Table 3 collects specific post-analytical elements and parameters. Many protocol elements listed will be well known to histologists and pathologists but the significance of other specific elements may not be obvious but have supporting literature citations. While not comprehensive, the citations either describe or provide evidence for the importance or relevance of specific elements to the Total Test [93].

Table 3. Guide for the collection of post-analytical slide-based metadata for microscopy image capture.

Element	Element Type	Required Element Parameters	References
Microscope	Brightfield, fluorescence, phase contrast, confocal, multiphoton laser, transmission electron, DIC	^a ^bMicroscope, Light source; Objective type, magnification: Microscope filters, Fluorescence filter cubes	[58,60,196,197]
Camera	Analog SLR, Digital, Monochrome, Color, Multispectral	^a ^b,cCamera,Computer and operating system, monitor; Resolution, Image acquisition software and version, Image acquisition settings, Image acquisition functions, Image file format, Image compression format,	[58,60,61,66,74,196–201]
Whole Slide Scanner	Brightfield, Fluorescence, Multispectral	^a, b, cSlide Scanner; Computer and operating system, monitor, Image acquisition software and version, Magnification, Image acquisition settings, ICC profile, Image file format, Image compression format;	[66,72,74,78,196–202]

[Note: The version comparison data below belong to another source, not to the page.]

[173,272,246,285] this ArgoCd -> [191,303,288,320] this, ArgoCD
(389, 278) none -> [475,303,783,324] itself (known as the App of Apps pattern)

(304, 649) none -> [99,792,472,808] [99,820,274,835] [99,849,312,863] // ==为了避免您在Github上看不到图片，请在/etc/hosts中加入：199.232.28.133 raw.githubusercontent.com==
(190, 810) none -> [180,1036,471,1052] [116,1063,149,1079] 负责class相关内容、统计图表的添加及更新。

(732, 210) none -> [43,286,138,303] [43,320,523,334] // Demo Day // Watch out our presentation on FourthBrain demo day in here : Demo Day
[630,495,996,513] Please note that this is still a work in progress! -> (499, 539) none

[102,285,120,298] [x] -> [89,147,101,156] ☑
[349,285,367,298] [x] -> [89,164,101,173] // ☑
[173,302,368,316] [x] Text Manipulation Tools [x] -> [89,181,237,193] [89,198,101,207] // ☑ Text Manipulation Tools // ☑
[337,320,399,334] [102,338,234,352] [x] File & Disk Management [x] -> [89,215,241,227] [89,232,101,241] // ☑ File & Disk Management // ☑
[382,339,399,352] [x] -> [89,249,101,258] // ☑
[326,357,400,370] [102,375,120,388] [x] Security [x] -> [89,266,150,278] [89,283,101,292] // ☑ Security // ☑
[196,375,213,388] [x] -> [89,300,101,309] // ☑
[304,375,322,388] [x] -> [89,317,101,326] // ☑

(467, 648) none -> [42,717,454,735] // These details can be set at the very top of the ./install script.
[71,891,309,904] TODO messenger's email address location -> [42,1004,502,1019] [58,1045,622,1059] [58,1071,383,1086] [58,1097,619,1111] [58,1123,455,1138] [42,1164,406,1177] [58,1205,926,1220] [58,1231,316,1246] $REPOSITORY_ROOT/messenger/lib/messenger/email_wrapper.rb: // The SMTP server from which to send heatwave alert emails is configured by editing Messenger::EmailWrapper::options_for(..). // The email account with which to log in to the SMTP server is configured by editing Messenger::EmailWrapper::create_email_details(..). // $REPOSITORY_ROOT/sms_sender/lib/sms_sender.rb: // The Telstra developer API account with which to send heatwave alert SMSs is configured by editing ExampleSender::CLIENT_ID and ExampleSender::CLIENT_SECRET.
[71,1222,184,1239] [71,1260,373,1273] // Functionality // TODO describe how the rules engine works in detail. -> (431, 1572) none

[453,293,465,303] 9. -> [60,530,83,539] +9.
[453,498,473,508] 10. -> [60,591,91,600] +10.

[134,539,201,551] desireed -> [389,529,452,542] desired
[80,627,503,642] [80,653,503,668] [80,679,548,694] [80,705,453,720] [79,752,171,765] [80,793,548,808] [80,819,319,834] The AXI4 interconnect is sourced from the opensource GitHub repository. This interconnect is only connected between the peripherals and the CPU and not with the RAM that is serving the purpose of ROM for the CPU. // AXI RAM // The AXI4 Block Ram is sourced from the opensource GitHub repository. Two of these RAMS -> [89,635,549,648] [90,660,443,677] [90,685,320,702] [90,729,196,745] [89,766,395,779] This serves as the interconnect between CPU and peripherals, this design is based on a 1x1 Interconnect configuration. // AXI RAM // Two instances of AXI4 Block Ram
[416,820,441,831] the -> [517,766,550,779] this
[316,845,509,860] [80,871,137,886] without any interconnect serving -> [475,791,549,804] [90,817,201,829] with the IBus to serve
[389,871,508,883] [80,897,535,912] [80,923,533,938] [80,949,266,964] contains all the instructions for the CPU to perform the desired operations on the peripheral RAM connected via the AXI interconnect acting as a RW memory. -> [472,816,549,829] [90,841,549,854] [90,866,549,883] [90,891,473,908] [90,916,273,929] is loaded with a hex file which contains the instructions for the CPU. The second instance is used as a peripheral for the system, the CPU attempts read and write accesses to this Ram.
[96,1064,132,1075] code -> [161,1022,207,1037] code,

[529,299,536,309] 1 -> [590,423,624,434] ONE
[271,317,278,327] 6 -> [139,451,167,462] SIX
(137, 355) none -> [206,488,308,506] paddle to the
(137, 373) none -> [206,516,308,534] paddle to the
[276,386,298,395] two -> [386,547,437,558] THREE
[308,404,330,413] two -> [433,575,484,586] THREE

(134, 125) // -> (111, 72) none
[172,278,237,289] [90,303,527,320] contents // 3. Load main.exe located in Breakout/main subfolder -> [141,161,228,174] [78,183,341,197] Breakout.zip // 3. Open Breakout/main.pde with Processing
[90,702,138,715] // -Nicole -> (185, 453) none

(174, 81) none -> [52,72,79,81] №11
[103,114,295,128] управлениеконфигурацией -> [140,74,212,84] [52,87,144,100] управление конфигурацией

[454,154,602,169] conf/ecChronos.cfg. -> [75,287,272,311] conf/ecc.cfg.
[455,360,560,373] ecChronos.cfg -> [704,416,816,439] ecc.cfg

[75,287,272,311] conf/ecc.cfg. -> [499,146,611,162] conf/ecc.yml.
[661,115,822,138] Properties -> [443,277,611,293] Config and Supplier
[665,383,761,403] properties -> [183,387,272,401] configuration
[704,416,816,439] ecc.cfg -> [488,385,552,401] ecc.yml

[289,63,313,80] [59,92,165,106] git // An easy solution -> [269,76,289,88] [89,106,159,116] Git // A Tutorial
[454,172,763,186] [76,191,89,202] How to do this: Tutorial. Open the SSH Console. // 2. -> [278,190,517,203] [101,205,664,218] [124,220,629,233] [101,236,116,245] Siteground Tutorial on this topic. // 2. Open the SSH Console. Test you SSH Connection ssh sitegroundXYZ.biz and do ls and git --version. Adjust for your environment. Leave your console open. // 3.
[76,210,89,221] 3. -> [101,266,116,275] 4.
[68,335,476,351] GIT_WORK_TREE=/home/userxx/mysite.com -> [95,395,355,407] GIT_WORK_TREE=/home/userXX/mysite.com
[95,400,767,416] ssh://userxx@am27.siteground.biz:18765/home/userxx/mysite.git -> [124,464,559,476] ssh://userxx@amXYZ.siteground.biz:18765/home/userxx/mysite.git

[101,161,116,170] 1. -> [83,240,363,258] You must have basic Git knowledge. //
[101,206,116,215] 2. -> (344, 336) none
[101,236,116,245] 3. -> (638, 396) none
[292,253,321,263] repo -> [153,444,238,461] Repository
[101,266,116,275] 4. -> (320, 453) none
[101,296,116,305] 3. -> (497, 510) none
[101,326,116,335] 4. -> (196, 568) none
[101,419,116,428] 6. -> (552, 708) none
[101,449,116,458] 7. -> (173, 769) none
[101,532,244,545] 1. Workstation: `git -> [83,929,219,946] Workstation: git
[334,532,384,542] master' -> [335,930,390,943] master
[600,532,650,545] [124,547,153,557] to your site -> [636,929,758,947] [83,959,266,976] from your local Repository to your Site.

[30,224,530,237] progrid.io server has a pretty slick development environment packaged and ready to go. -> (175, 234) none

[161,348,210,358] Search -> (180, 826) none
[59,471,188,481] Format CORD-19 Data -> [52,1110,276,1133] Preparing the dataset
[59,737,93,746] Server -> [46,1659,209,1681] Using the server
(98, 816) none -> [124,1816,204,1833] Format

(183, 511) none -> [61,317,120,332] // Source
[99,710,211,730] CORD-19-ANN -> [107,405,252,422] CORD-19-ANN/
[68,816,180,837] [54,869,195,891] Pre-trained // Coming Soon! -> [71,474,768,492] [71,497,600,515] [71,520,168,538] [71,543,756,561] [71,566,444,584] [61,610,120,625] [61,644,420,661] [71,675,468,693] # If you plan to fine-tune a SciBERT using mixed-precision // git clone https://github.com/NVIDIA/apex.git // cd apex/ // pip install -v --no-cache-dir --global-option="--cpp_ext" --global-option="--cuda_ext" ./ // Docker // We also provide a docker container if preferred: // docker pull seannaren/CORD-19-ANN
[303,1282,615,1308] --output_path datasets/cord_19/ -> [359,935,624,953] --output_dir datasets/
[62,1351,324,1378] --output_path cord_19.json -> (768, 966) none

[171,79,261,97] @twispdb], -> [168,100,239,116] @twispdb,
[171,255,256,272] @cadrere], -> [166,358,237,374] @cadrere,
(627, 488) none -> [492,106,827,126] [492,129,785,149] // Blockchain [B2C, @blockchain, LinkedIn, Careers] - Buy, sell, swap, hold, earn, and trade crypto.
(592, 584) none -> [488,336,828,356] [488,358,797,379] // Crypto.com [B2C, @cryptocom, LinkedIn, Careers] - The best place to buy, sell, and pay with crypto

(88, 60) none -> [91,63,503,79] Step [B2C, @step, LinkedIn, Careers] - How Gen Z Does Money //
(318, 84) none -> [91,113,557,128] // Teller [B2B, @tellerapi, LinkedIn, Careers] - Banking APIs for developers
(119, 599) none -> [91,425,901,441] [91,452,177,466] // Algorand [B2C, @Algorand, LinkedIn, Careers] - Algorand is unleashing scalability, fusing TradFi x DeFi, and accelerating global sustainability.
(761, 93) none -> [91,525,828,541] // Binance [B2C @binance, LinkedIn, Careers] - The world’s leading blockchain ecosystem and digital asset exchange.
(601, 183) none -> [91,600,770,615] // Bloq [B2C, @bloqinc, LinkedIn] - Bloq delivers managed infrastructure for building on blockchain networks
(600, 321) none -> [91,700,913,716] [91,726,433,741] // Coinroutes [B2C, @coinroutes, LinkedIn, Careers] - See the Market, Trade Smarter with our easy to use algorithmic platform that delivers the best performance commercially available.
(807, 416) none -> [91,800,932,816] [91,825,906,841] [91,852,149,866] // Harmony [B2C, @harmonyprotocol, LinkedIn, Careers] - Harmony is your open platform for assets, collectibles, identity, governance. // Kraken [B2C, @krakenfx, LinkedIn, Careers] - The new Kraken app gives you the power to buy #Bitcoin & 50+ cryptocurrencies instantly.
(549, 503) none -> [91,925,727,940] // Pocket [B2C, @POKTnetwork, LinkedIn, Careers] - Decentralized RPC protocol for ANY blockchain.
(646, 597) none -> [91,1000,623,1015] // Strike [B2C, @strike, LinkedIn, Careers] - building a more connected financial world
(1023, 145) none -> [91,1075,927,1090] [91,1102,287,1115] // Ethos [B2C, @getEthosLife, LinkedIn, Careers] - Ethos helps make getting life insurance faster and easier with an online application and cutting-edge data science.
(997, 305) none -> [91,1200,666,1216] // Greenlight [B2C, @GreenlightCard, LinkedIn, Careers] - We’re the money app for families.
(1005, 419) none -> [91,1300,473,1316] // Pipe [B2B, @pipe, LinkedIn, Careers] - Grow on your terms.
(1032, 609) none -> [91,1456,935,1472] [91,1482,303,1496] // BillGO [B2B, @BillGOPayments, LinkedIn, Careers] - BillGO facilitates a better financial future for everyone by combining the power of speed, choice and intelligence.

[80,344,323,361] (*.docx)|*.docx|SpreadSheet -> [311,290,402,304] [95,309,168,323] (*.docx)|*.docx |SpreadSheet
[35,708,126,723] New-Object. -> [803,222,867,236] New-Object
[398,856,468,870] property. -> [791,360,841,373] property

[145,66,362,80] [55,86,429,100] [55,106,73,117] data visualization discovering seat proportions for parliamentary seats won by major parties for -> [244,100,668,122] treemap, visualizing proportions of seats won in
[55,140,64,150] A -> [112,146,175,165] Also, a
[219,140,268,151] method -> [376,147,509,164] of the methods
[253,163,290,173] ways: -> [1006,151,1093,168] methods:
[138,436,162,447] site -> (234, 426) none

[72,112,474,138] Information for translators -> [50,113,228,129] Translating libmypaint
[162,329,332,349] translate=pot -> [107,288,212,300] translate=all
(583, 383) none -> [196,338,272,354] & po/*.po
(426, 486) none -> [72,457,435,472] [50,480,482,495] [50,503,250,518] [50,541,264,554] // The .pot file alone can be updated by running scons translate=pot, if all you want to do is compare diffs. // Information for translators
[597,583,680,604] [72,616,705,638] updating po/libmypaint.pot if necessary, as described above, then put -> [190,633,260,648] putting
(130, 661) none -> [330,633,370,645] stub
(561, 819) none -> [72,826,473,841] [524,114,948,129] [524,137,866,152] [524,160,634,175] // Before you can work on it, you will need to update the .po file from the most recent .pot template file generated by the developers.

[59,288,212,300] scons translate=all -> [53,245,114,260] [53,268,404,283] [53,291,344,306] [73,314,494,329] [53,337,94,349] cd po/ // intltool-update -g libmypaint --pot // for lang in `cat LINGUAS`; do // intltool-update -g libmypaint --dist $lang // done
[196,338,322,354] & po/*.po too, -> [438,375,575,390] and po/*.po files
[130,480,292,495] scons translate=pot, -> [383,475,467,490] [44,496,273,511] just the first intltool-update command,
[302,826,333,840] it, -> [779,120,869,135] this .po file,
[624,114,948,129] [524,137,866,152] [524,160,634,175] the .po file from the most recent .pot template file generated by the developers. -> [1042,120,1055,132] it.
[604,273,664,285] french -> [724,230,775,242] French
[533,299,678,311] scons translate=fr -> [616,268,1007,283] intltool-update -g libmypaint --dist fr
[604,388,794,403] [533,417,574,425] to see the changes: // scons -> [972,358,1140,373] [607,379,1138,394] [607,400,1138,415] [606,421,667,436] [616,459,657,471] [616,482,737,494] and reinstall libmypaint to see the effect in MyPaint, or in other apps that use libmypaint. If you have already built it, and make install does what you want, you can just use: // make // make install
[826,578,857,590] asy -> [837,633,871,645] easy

^aEquipment, make and model, manufacturer, country.

^bCalibration and quality control performed.

^cMicrons per pixel, DIC Differential Interference Microscopy. SLR Single Lens Reflex; ICC International Color Consortium.

Collectively, these tables serve as a template for preparing materials and methods in a manuscript submission but more importantly as a guide for collection and documentation of key metadata for slide-based assays performed in research and clinical settings. The framework of this guide is derived in part from best practices found in clinical histology laboratories with the added flexibility of not being constrained by strict compliance requirements. The guide is sufficiently flexible to be applicable to all forms of slide-based testing whether manual or automated, and irrespective of a target (protein, carbohydrate, lipid, DNA, and RNA). Elements are not exclusive but can be modified, expanded, or removed. This is to include collection of new elements and their requirements and facilitate addition of other assay modalities (aptamers, nanobodies), adapted to other slide-based methods (spatial profiling) and newer methods (imaging mass spectroscopy). Element types describes each particular element within the context of the Total Test framework. The element types seen in Tables 1, 2 and 3 are not limited to our lists since the guide is designed to expand or contract as needed. Required element parameters are the specific variables that can be manipulated for any given step or sequence in a protocol. Detailed parameters must be included to facilitate protocol transfer between methodologies, research and clinical approaches as well as automated, semi-automated, and manual methods. For all elements, the information must have sufficient detail to allow an individual to systematically identify the resource, reproduce, or reasonably duplicate the methodology through an alternative approach. RRIDs are essential for this purpose [203]. The old standard of just providing a catalog number, company, city, state and country cannot uniquely identify products. This is especially true if the company uses multiple vendors to distribute products or if the company cease to exist. RRID citations uses specific formatting (resource identifier, company, catalog number, lot number: https://scicrunch.org/resources/about/guidelines) that are uniquely recognizable and traceable [88]. RRIDs are required in the MDAR checklist compulsory for hundreds of journals [86]. NIH and STAR methods accept and highly encourage RRIDs as unique and unambiguous identifiers [203].

We also contend that much can be learned from clinical QA practices. Clinical laboratories must demonstrate compliance with regulatory agencies to maintain a high standard of care. While the biomedical research enterprise is not held to the same level of stringency, research core facilities should follow good laboratory practices, apply rigorous standardization and documentation that enhances reproducibility and elevates the biomedical research enterprise. Therefore, utilizing core facilities and following their best practice guidelines will enhance investigator research and increase the robustness of experimental procedures [204–207]. We also argue that application of this framework is critical to collect detailed information with spatial profiling technologies listed in Table 4. Little is known on how biospecimen variability will affect genomic transcriptomic, proteomic, metabolomic, and other-omic slide-based analysis. These extremely sensitive methods accumulate large amounts of data. Preanalytical processing can significantly affect interpretation and have a major influence on results [208–210]. The rapid adoption of spatial profiling techniques without adherence to best practices can lead to irreproducibility issues that are not revealed for some time. As mentioned earlier, similar application of the Total Test concept should be applied to image analysis and deep learning methods to generate robust and reproducible results. Since these techniques are still in their relative infancy, it is important to establish recommendations for best practices now [211–213].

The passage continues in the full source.